*** Opening Exercise material ***

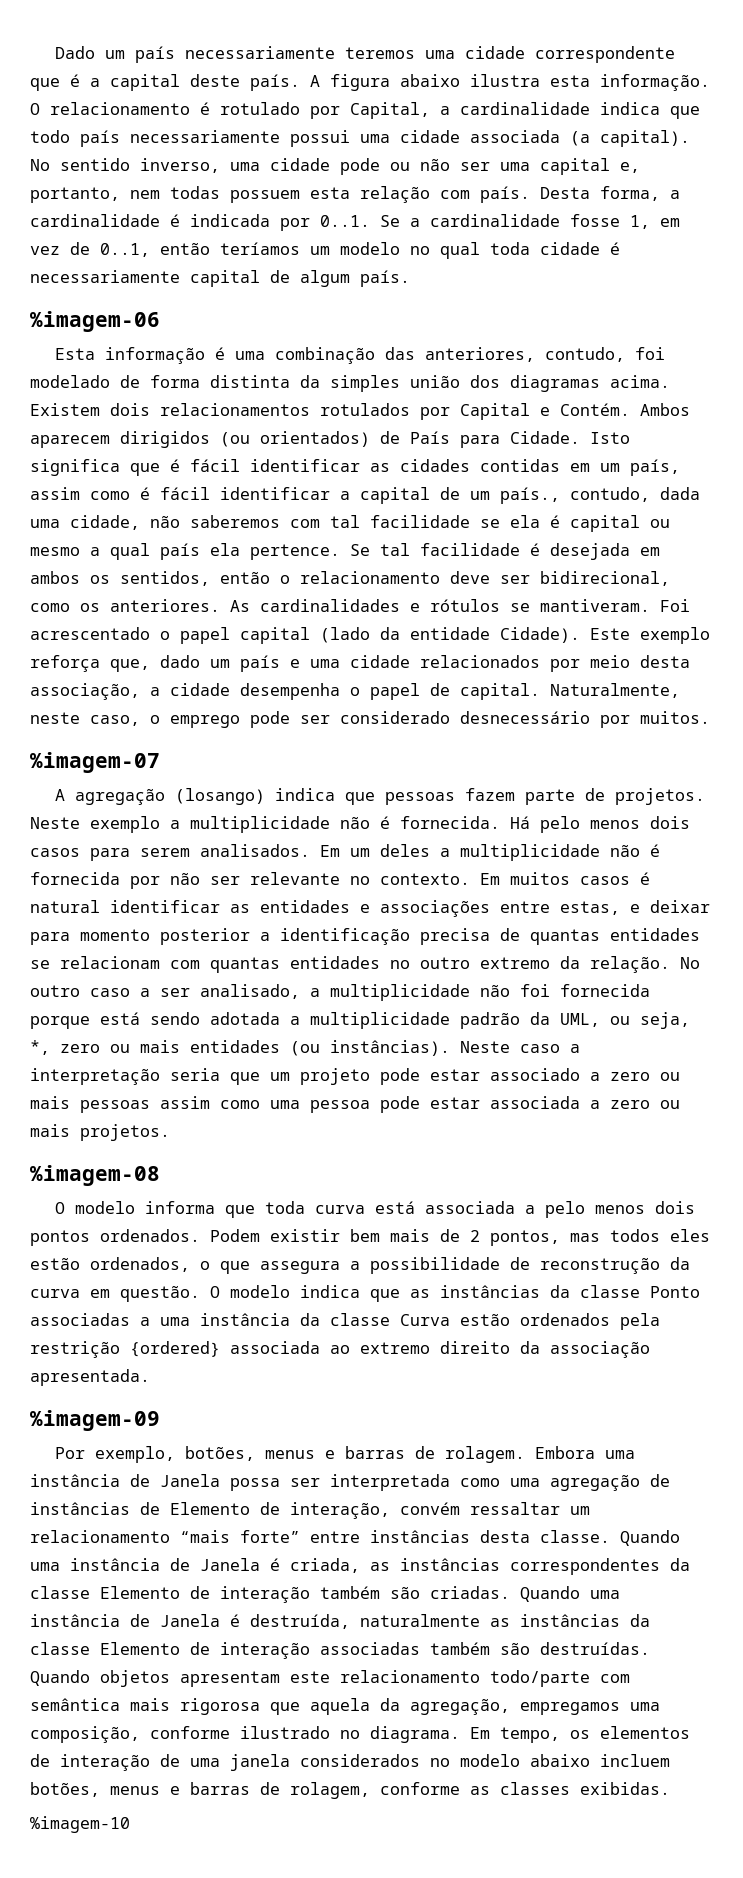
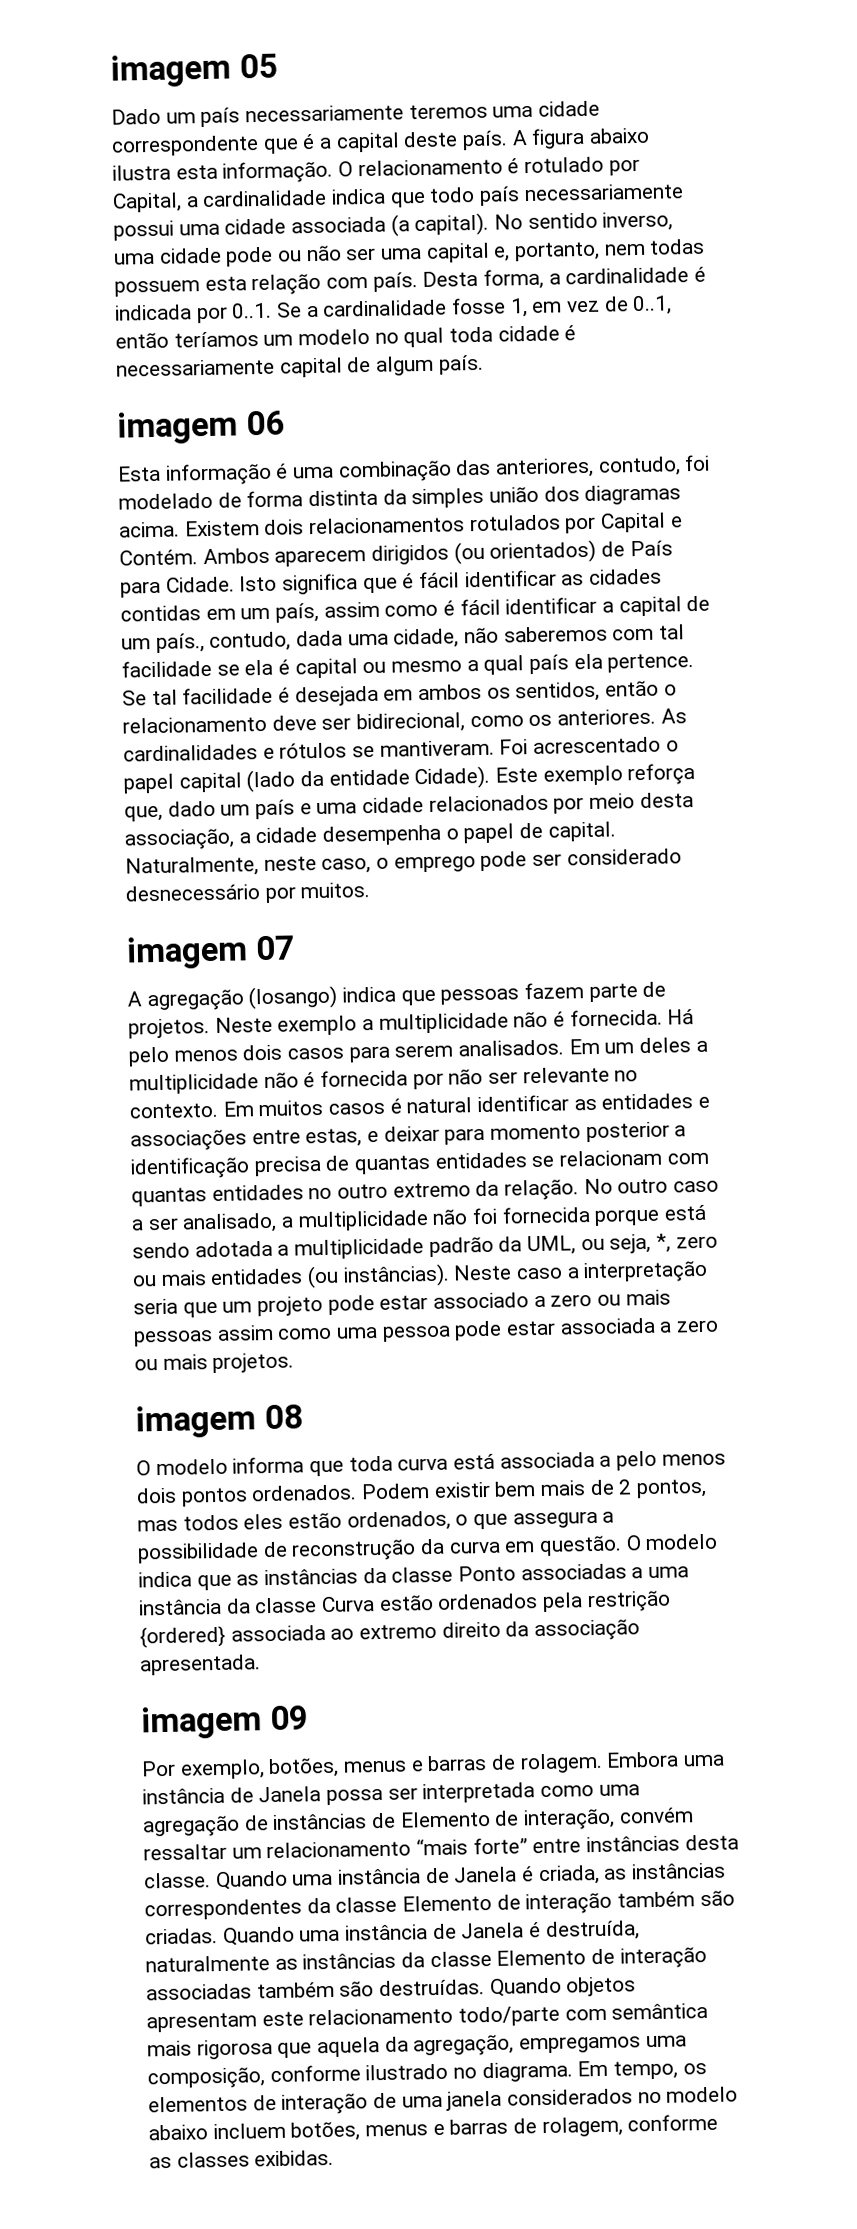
(54, 52) none -> [110,53,278,88] imagem 05 //
[30,311,160,332] %imagem-06 -> [116,410,285,445] imagem 06
[30,752,160,773] %imagem-07 -> [126,935,295,970] imagem 07
[30,1165,160,1186] %imagem-08 -> [135,1404,303,1439] imagem 08
[30,1410,160,1431] %imagem-09 -> [140,1705,309,1740] imagem 09
[30,1816,130,1833] // %imagem-10 -> (335, 2158) none

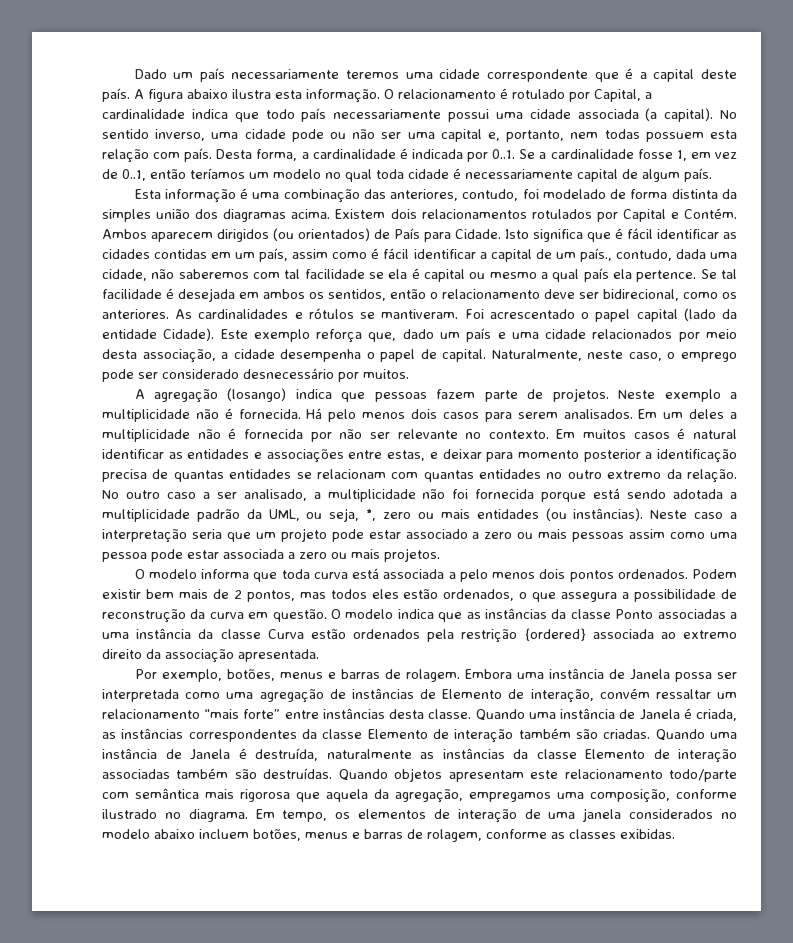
[110,53,278,88] imagem 05 // -> (134, 74) none
[116,410,285,445] // imagem 06 -> (712, 175) none
[126,935,295,970] // imagem 07 -> (409, 374) none
[135,1404,303,1439] // imagem 08 -> (440, 555) none
[140,1705,309,1740] // imagem 09 -> (319, 655) none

*** Closing Exercise material ***

▶ **Exercise details**:
Quote the material above exactly, from the line holding "[30,1816,130,1833] // %imagem-10" through its last line, including both. Omit the pictures.

▶ **Written answer**:
[30,1816,130,1833] // %imagem-10 -> (335, 2158) none

[110,53,278,88] imagem 05 // -> (134, 74) none
[116,410,285,445] // imagem 06 -> (712, 175) none
[126,935,295,970] // imagem 07 -> (409, 374) none
[135,1404,303,1439] // imagem 08 -> (440, 555) none
[140,1705,309,1740] // imagem 09 -> (319, 655) none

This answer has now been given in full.